EXERCISE GOAL:
The response should consist of the data reproduced word for word.

SOURCE MATERIAL:
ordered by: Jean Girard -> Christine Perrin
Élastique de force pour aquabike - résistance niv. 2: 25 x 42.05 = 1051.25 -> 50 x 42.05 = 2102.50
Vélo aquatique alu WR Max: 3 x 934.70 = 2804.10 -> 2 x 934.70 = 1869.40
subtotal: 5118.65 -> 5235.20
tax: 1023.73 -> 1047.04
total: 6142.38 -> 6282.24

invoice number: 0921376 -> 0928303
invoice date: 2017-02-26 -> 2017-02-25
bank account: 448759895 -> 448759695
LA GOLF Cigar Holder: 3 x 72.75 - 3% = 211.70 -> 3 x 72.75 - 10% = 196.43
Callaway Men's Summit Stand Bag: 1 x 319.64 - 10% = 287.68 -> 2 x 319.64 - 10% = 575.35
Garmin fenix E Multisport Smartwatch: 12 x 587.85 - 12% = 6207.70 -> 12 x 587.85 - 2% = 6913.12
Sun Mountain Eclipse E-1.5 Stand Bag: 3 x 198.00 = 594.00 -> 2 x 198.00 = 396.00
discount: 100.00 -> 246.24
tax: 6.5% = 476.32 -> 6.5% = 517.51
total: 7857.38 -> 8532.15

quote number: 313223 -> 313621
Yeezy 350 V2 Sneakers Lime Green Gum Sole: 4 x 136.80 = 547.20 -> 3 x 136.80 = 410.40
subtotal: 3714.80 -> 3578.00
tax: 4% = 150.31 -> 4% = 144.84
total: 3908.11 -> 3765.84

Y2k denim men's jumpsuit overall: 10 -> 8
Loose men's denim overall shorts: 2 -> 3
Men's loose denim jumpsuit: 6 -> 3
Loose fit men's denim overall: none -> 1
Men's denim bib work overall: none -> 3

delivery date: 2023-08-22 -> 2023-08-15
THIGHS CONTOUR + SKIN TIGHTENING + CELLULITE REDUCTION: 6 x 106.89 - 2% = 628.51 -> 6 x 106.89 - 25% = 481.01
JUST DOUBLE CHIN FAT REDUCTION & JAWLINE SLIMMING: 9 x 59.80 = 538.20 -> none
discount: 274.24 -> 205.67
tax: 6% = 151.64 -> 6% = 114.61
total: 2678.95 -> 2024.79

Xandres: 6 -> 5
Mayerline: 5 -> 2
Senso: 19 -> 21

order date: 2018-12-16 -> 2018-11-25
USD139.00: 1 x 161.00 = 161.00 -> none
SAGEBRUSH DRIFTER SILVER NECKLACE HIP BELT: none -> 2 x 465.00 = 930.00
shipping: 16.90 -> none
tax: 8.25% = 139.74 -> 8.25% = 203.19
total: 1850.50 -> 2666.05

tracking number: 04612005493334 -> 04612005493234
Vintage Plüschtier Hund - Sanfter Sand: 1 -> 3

TASK RESULT:
ordered by: Jean Girard -> Christine Perrin
Élastique de force pour aquabike - résistance niv. 2: 25 x 42.05 = 1051.25 -> 50 x 42.05 = 2102.50
Vélo aquatique alu WR Max: 3 x 934.70 = 2804.10 -> 2 x 934.70 = 1869.40
subtotal: 5118.65 -> 5235.20
tax: 1023.73 -> 1047.04
total: 6142.38 -> 6282.24

invoice number: 0921376 -> 0928303
invoice date: 2017-02-26 -> 2017-02-25
bank account: 448759895 -> 448759695
LA GOLF Cigar Holder: 3 x 72.75 - 3% = 211.70 -> 3 x 72.75 - 10% = 196.43
Callaway Men's Summit Stand Bag: 1 x 319.64 - 10% = 287.68 -> 2 x 319.64 - 10% = 575.35
Garmin fenix E Multisport Smartwatch: 12 x 587.85 - 12% = 6207.70 -> 12 x 587.85 - 2% = 6913.12
Sun Mountain Eclipse E-1.5 Stand Bag: 3 x 198.00 = 594.00 -> 2 x 198.00 = 396.00
discount: 100.00 -> 246.24
tax: 6.5% = 476.32 -> 6.5% = 517.51
total: 7857.38 -> 8532.15

quote number: 313223 -> 313621
Yeezy 350 V2 Sneakers Lime Green Gum Sole: 4 x 136.80 = 547.20 -> 3 x 136.80 = 410.40
subtotal: 3714.80 -> 3578.00
tax: 4% = 150.31 -> 4% = 144.84
total: 3908.11 -> 3765.84

Y2k denim men's jumpsuit overall: 10 -> 8
Loose men's denim overall shorts: 2 -> 3
Men's loose denim jumpsuit: 6 -> 3
Loose fit men's denim overall: none -> 1
Men's denim bib work overall: none -> 3

delivery date: 2023-08-22 -> 2023-08-15
THIGHS CONTOUR + SKIN TIGHTENING + CELLULITE REDUCTION: 6 x 106.89 - 2% = 628.51 -> 6 x 106.89 - 25% = 481.01
JUST DOUBLE CHIN FAT REDUCTION & JAWLINE SLIMMING: 9 x 59.80 = 538.20 -> none
discount: 274.24 -> 205.67
tax: 6% = 151.64 -> 6% = 114.61
total: 2678.95 -> 2024.79

Xandres: 6 -> 5
Mayerline: 5 -> 2
Senso: 19 -> 21

order date: 2018-12-16 -> 2018-11-25
USD139.00: 1 x 161.00 = 161.00 -> none
SAGEBRUSH DRIFTER SILVER NECKLACE HIP BELT: none -> 2 x 465.00 = 930.00
shipping: 16.90 -> none
tax: 8.25% = 139.74 -> 8.25% = 203.19
total: 1850.50 -> 2666.05

tracking number: 04612005493334 -> 04612005493234
Vintage Plüschtier Hund - Sanfter Sand: 1 -> 3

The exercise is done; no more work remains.